Submitted to: Avian Diseases
Publication Type: Peer Reviewed Journal
Publication Acceptance Date: 2/7/2001
Publication Date: 5/16/2001
Citation: Hudson,C.R.; Garcia,M.; Gast,R.K.; Maurer,J.J., Determination of close genetic relatedness of the major salmonella enteritidis phage types by pulsed-field gel electrophoresis and DNA sequence analysis of several salmonella virulence genes. Avian Diseases issue 45 pg. 875-886
Interpretive Summary: Identification of the source of bacterial contamination in food products is an important process especially in the event of an outbreak. This process has been particularly difficult when dealing with Salmonella enteritidis. In Europe, the bacteria appear to be distinct and readily discernible from one another. Conversely, differentiation of Salmonella enteritidis in the U.S. is not an easy process. In this study, three molecular typing methods (pulsed-field gel electrophoresis [PFGE], random amplified polymorphic DNA-PCR [RAPD-PCR], and DNA sequencing) were used for comparison to differentiate isolates of S. enteritidis. Of the three methods, RAPD-PCR was the best method for differentiation of the isolates. Neither PFGE nor DNA sequencing provided information necessary for distinguishing differences between the isolates suggesting that the bacteria are highly clonal. This investigation will be useful for scientists and other investigators when attempting to locate a source of S. enteritidis in outbreaks or contamination.

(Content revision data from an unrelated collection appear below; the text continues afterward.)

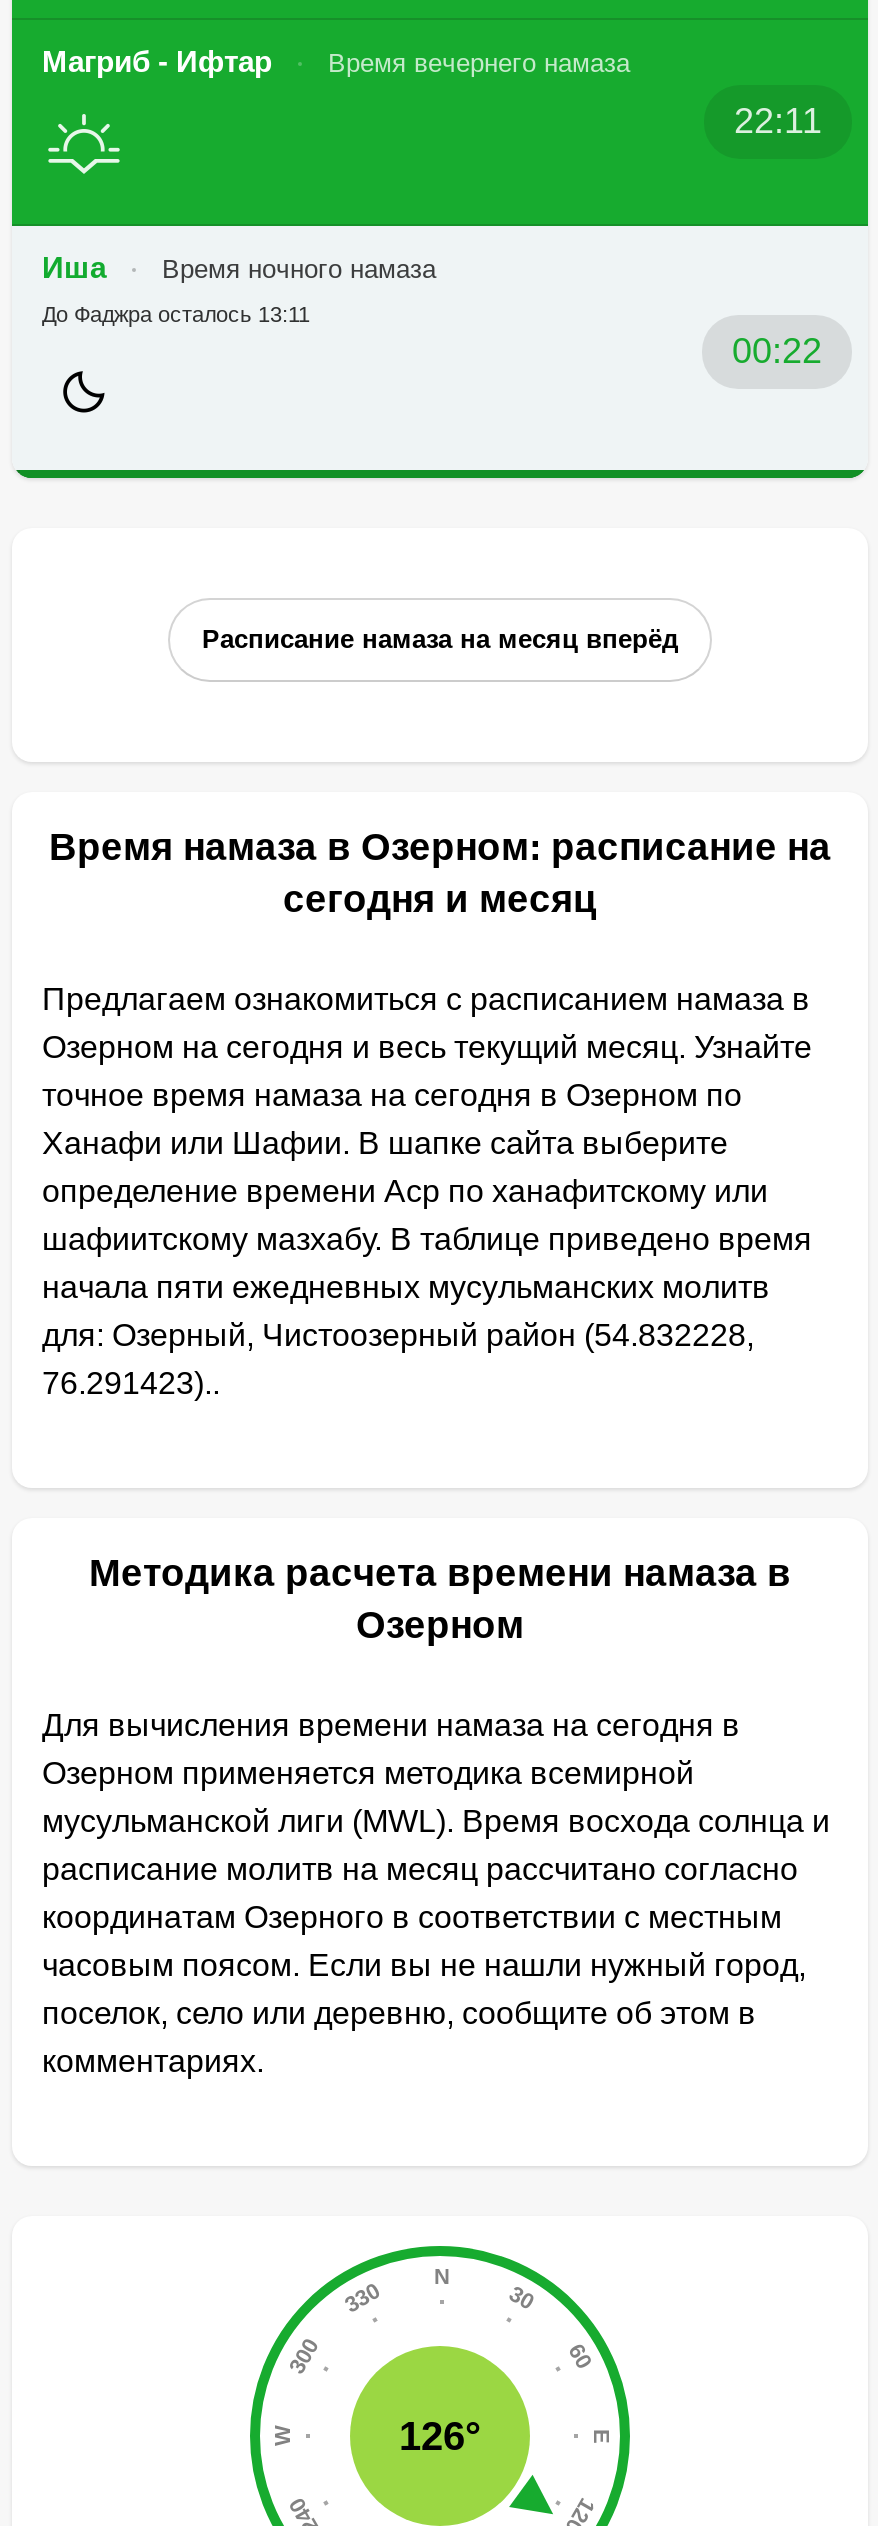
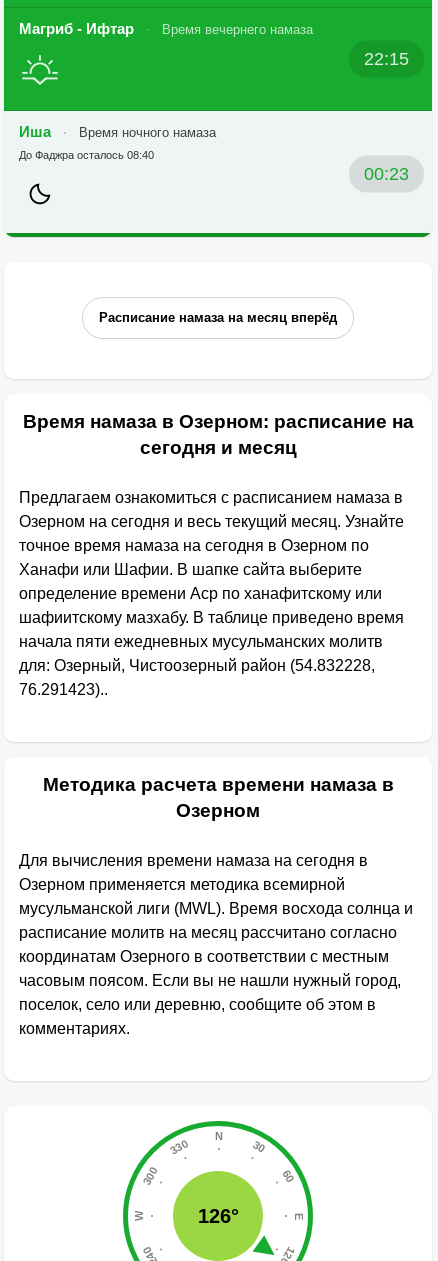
- 22:11
+ 22:15

- До Фаджра осталось 13:11
+ До Фаджра осталось 08:40

- 00:22
+ 00:23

Technical Abstract: Salmonella enteritidis is an important cause of egg-associated outbreaks in both Europe and the United States. Phage typing has become an important epidemiological tool in identifying source of outbreaks. Limitations of phage typing have become apparent with wholesale egg distributors that have multiple suppliers in an area where a particular phage type is endemic. Several different molecular typing methods were evaluated for their discriminatory power to identify genetic differences among different S. enteritidis phage types isolated in Europe and the U. S. Pulsed-field gel electrophoresis (PFGE) identified a single DNA pattern among the different S. enteritidis (SE) phage types. Comparing the nucleotide sequence for several Salmonella virulence genes failed to identify a single nucleotide change in the gene sequences from most S. enteritidis isolates, regardless of phage type. Based on these results, it appears that the different S. enteritidis phage types are genetically related or clonal. However, using primers 1283 and Opa4, it was possible to not only differentiate SE isolates from different geographic locations, but within a specific geographic locale as well using Random Amplified Polymorphic DNA PCR. Any chance for discerning genetic differences among isolates will need to rely on molecular techniques other than PFGE.